Requirement -
Starting from the line with "color: #84cc16 ->" and going up to and including the line with "html: none ->", copy the listing below exactly. Leave all images out.

Dataset records -
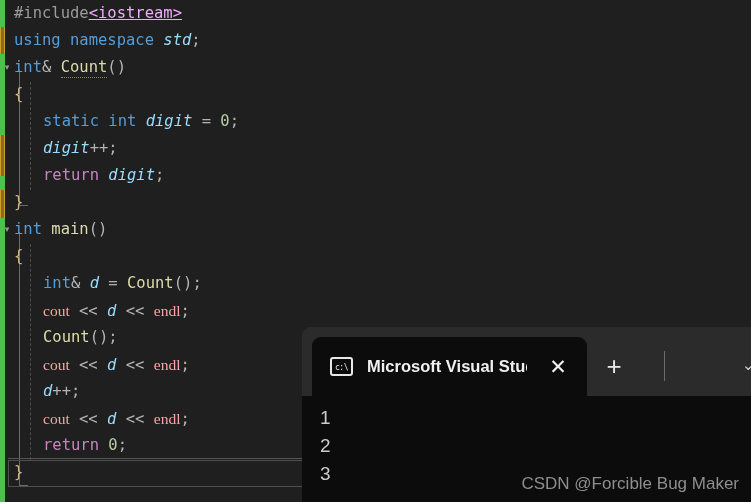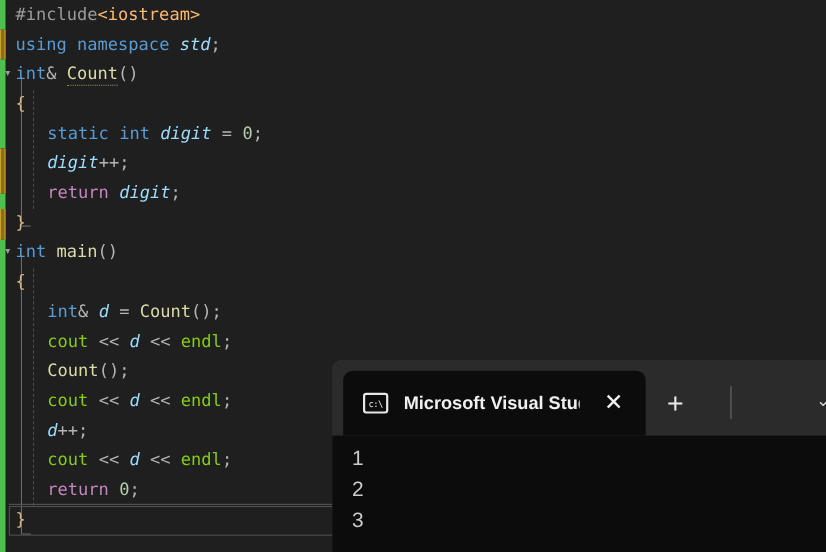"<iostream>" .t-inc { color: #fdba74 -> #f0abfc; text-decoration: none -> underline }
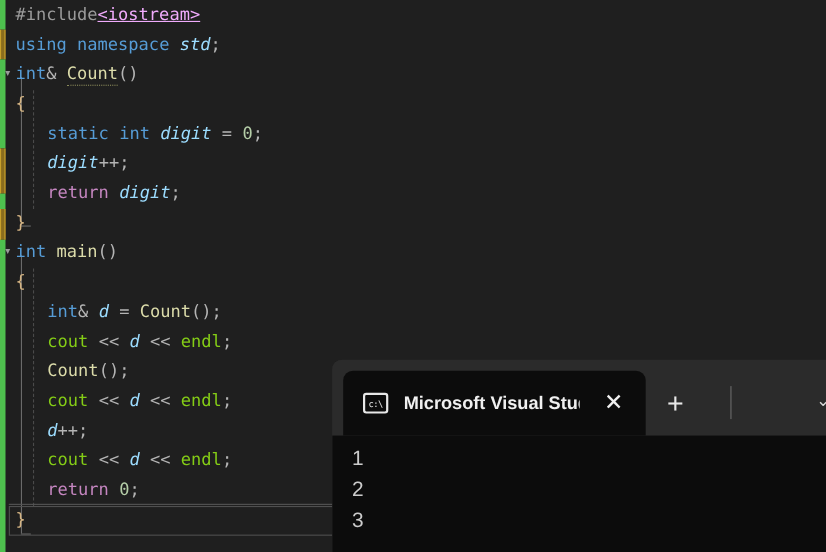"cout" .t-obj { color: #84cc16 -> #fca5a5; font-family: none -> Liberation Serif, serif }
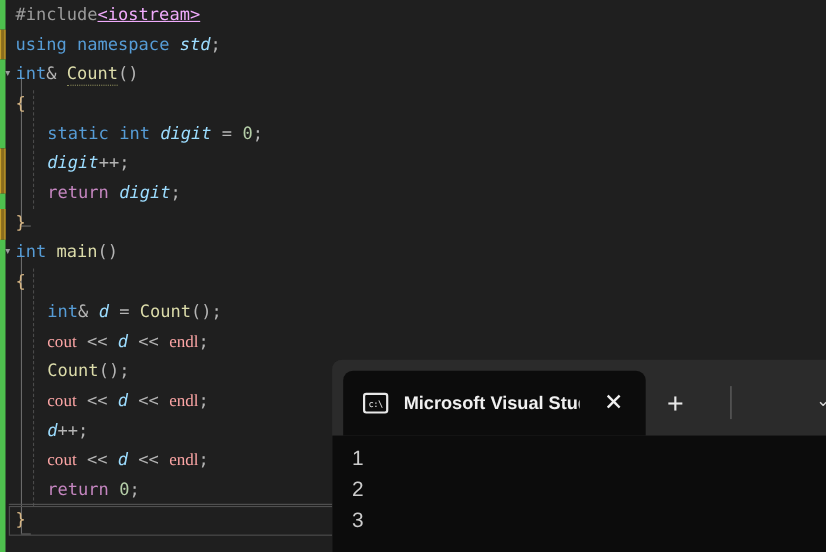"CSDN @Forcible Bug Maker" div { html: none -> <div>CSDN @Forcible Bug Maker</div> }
* * *
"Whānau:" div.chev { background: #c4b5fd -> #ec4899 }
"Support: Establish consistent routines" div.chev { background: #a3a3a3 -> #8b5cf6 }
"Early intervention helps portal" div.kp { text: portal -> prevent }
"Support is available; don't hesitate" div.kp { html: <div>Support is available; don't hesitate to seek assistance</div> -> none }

Exercise response -
"cout" .t-obj { color: #84cc16 -> #fca5a5; font-family: none -> Liberation Serif, serif }
"CSDN @Forcible Bug Maker" div { html: none -> <div>CSDN @Forcible Bug Maker</div> }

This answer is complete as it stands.